_What you should do:_
Exactly the lines from the one containing "height: 75px ->" through the one containing "padding-left: 20px ->" in the listing below are to be copied, with the pictures left out.

_Provided entries:_
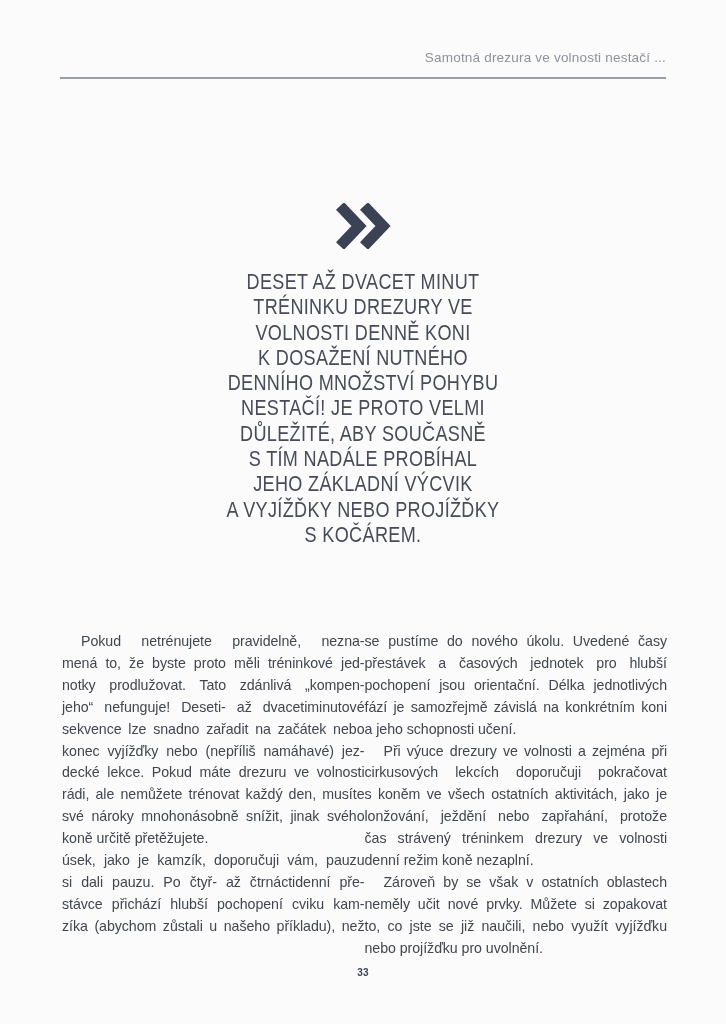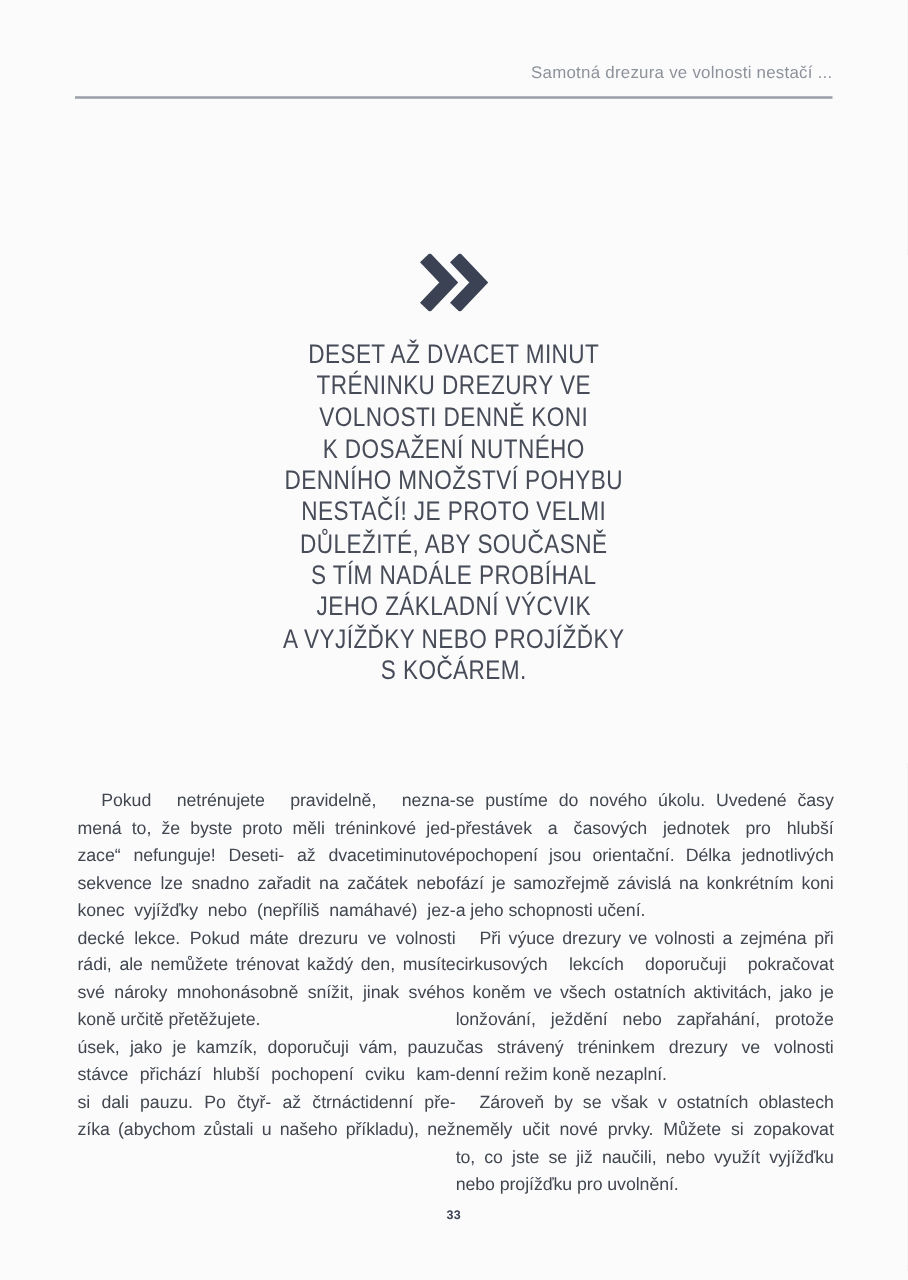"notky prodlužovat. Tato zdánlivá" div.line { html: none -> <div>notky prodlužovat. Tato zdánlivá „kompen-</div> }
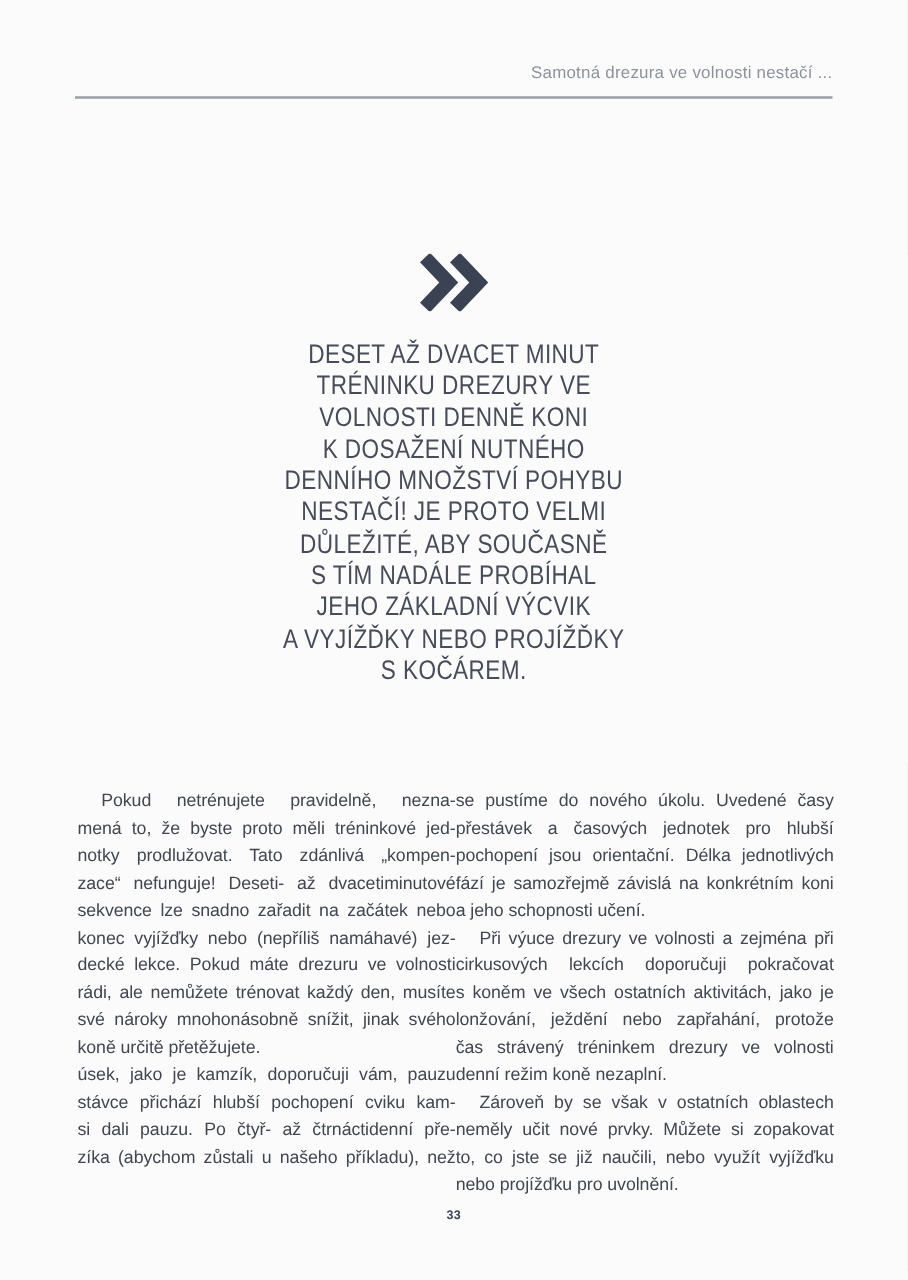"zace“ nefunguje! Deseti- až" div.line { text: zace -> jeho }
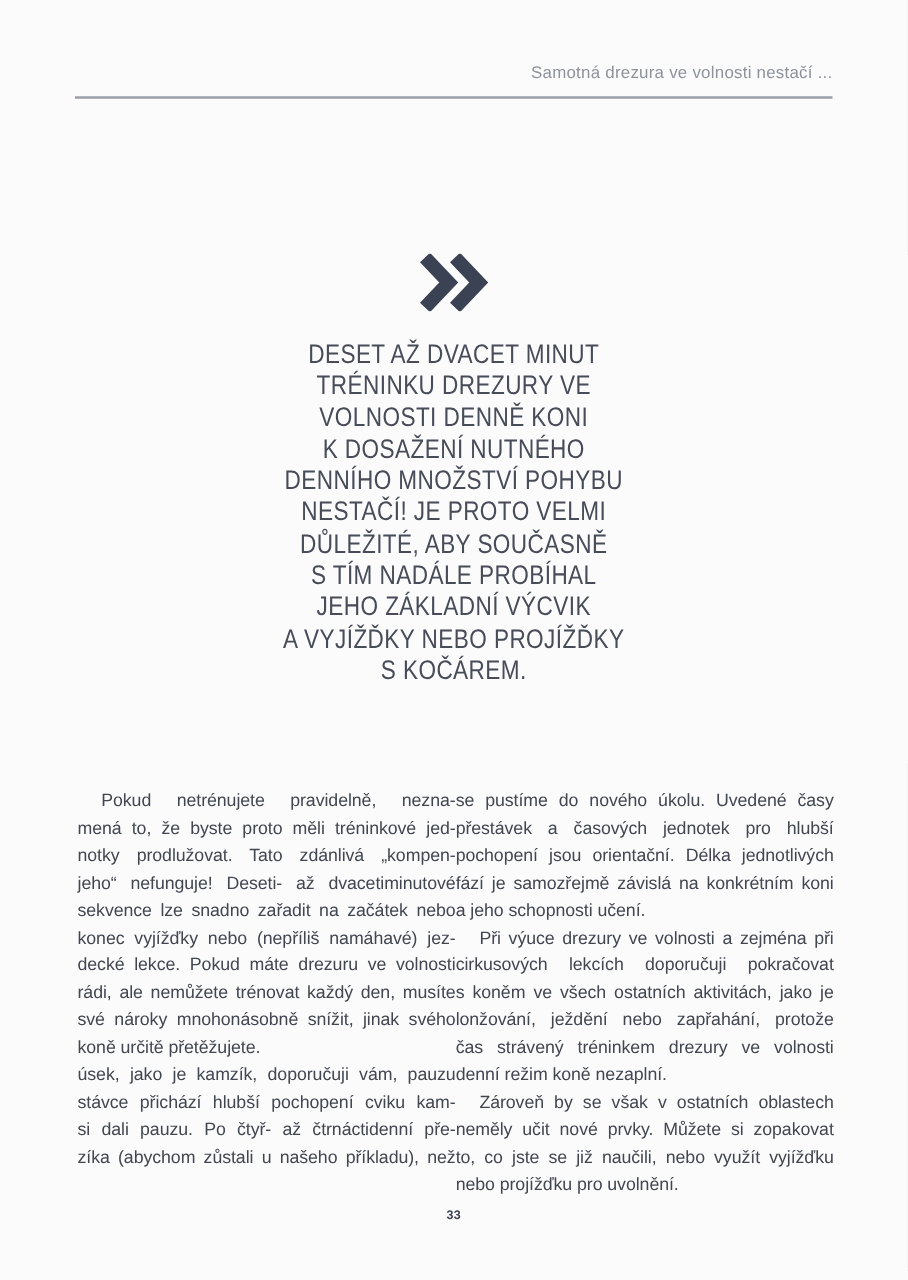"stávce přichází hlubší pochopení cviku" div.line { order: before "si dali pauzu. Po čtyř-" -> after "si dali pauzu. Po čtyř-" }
--
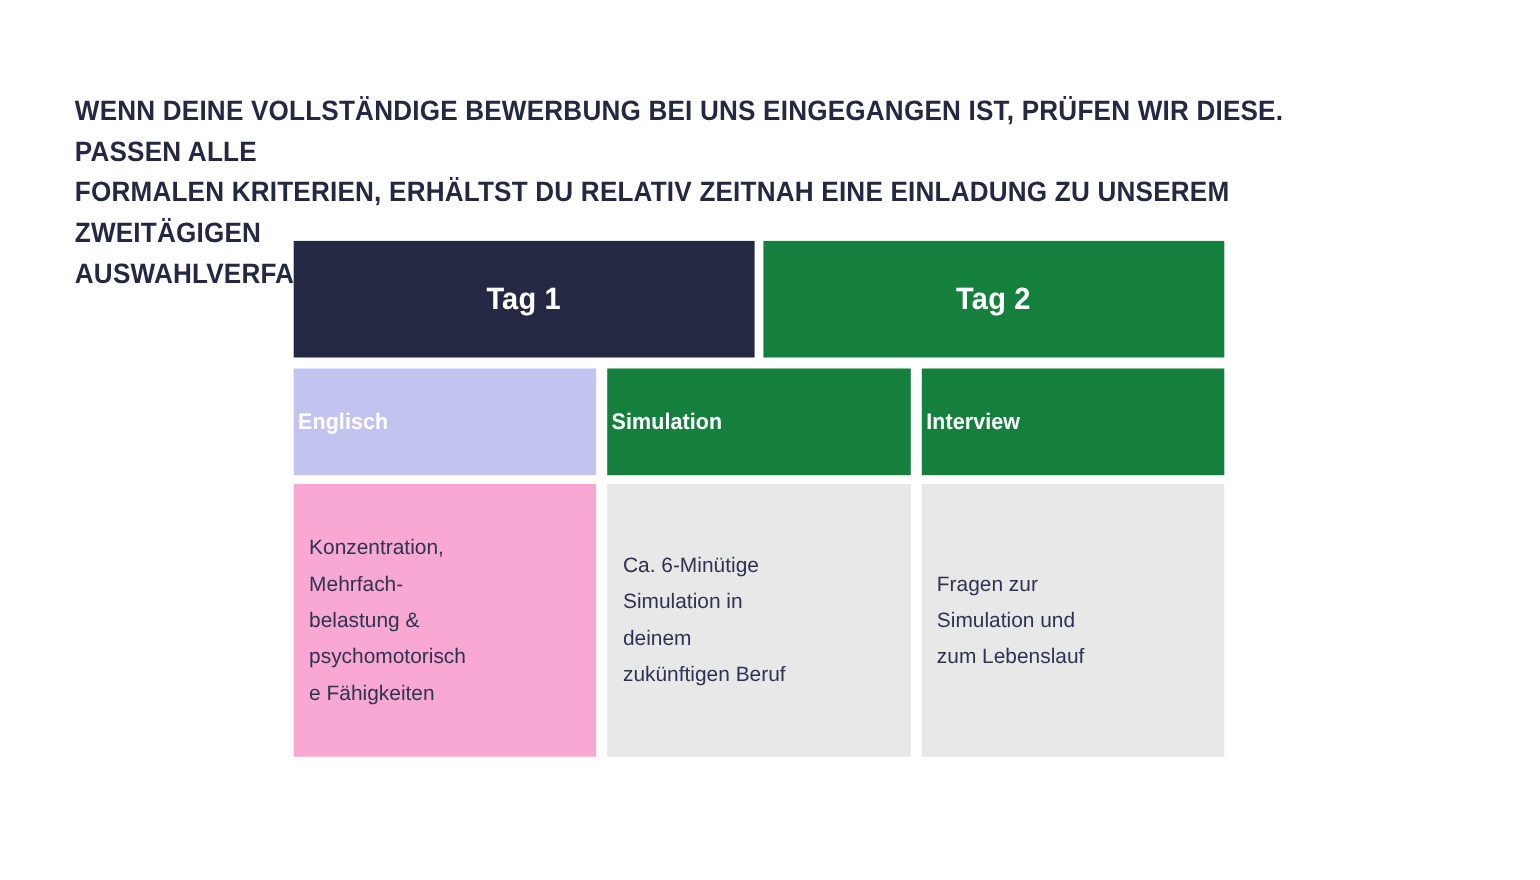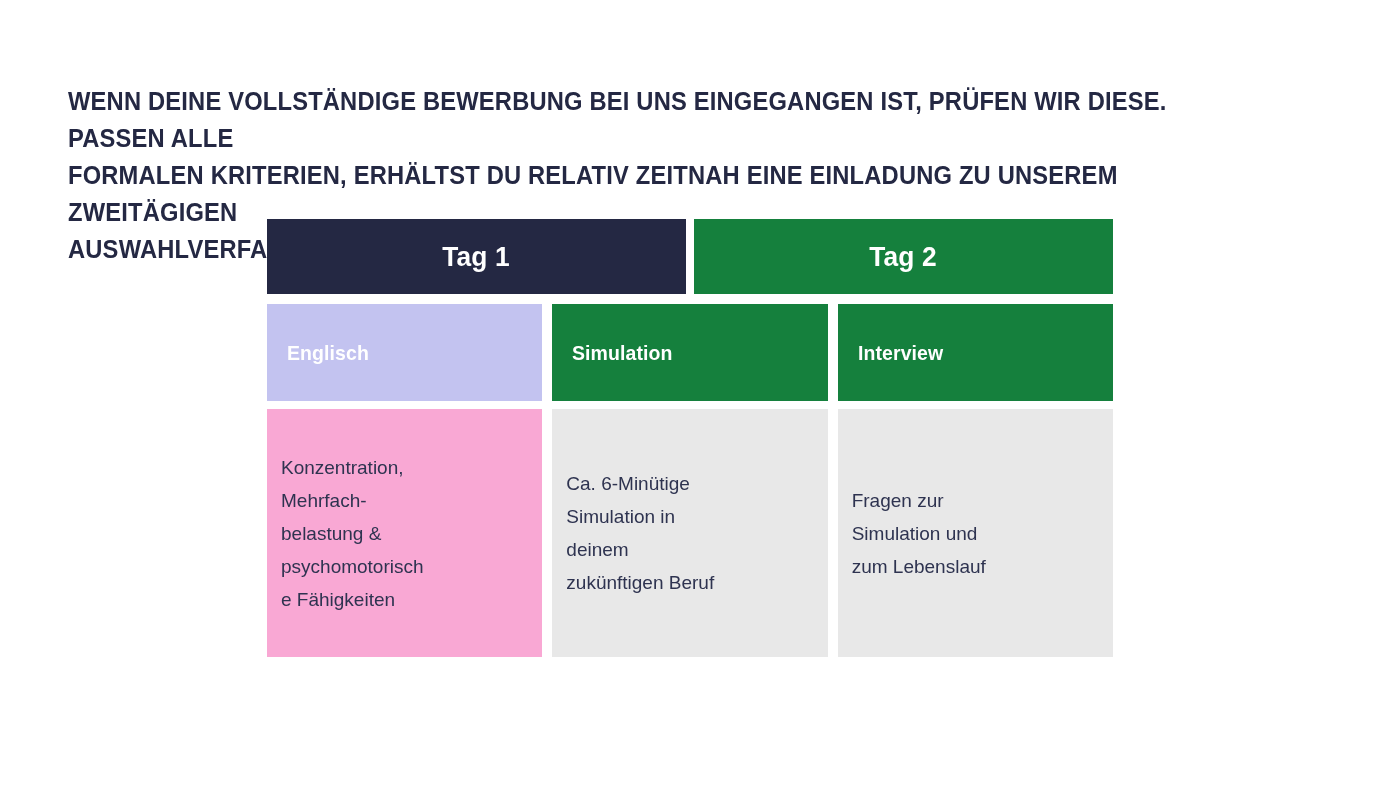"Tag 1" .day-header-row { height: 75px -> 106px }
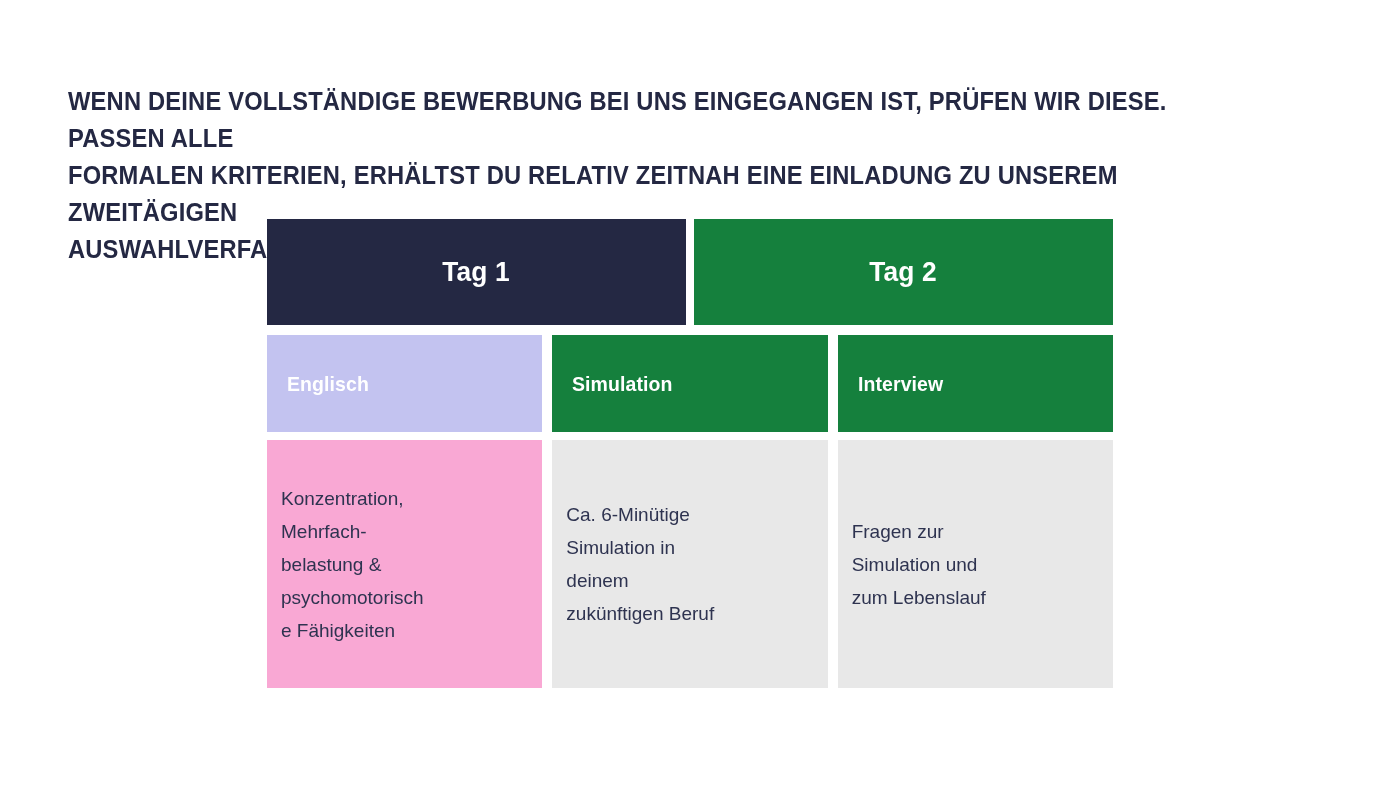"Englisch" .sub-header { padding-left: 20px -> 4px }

_Result for this exercise:_
"Tag 1" .day-header-row { height: 75px -> 106px }
"Englisch" .sub-header { padding-left: 20px -> 4px }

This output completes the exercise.